Financial Results for the Three Months Ended March 31, 2022:
Cash and Cash Equivalents and Marketable Securities. Cash and cash equivalents and marketable securities on March 31, 2022 were $16.8 million, as compared to $8.6 million as of December 31, 2021.

Research and Development Expenses. Research and development expenses for the quarter ended March 31, 2022 were $3.0 million as compared to $5.5 million for the comparable period in 2021.

Research and Development expenses are lower in 2022 compared to 2021 primarily attributed to reduced clinical trial costs as a result of the completion of the CLASSICAL-Lung and SIGNAL studies, partially offset by setup expenses for the KEYNOTE B84 and SIGNAL-AD studies as well as a large production run of pepinemab completed in Q1:21.

General and Administrative Expenses. General and administrative expenses for the quarter ended March 31, 2022 were $1.6 million as compared to $1.6 million for the comparable period in 2021.
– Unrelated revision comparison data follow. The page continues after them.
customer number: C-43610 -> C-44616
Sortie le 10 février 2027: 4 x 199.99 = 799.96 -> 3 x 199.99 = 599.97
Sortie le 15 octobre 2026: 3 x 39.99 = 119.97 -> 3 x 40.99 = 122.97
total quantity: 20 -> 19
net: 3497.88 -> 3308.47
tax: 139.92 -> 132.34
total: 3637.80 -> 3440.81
Essentially flat level of general and administrative expenses reflects careful cost control measures in light of inflationary pressures.

Comprehensive loss/Net loss per share. The Comprehensive Loss and Net loss per share for the quarter ended March 31, 2022 was $4.6 million and $0.12, respectively, compared to $6.6 million and $0.26 for the comparable period in 2021.
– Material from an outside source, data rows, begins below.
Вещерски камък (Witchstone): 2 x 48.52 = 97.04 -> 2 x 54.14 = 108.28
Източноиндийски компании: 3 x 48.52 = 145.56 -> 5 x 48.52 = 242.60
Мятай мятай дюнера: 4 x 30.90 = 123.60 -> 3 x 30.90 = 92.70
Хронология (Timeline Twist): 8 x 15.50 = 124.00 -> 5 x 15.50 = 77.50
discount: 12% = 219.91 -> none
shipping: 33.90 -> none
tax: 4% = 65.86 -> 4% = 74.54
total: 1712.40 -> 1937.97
Full financial tables are included below. For further details on Vaccinex’s financials, refer to its Form 10-Q filed May 16, 2022, with the Securities and Exchange Commission

REFERENCES:

Shafique MR, Fisher TL, Evans EE, Leonard JEE, Pastore DRE, Mallow CL, Smith E, Mishra V, Schroder A, Chin KA, Beck JT, Baumgart MA, Govindan R, Gabrial NY, Spira AI, Seetharamu N, Lou Y, Mansfield AS, Sanborn RE, Goldman JW, Zauderer M. A Phase Ib/2 Study of Pepinemab in Combination with Avelumab in Advanced Non–Small Cell Lung Cancer. Clin Cancer Res 2021, doi: 10.1158/1078-0432.CCR-20-4792
Clavijo PE, Friedman J, Robbins Y, Moore EC, Smith ES, Zauderer M, Evans EE, Allen CT. Semaphorin4D inhibition improves response to immune checkpoint blockade via attenuation of MDSC recruitment and function. Cancer Immunol Res. 2019 Feb;7(2):282-291
Evans EE, Jonason AS Jr, Bussler H, Torno S, Veeraraghavan J, Reilly C, Doherty MA, Seils J, Winter LA, Mallow C, Kirk R, Howell A, Giralico S, Scrivens M, Klimatcheva K, Fisher TL, Bowers WJ, Paris M, Smith ES, Zauderer M. Antibody blockade of semaphorin 4D promotes immune infiltration into tumor and enhances response to other immunomodulatory therapies. Cancer Immunol Res. 2015 Jun;3(6): 689-701. View Source
About Pepinemab
Pepinemab is a humanized IgG4 monoclonal antibody that inhibits SEMA4D, which regulates the actin cytoskeleton of cells that plays an important role in tumor immunity and cell interactions in the brain. Preclinical and clinical data show that pepinemab promotes infiltration/activation of dendritic cells and CD8+ T-cells and reverses immunosuppression within the tumor microenvironment. Pepinemab is being evaluated in several studies in oncology and neurodegenerative disease.

About ActivMAb
Vaccinex has developed a proprietary mammalian cell-based antibody discovery platform with unique multi-pass membrane target capabilities. The ActivMAb technology now has four main applications: complex membrane antigen presentation, antibody or antigen discovery, and protein optimization. Vaccinex has entered into an antibody license with Surface Oncology (Cambridge, MA) and into Material Transfer Agreements for drug discovery or process development with major pharmas utilizing this technology. Vaccinex seeks partnering opportunities for co-development or licensing of existing antibodies in our pipeline, discovery of new antibodies and/or applications for this powerful technology.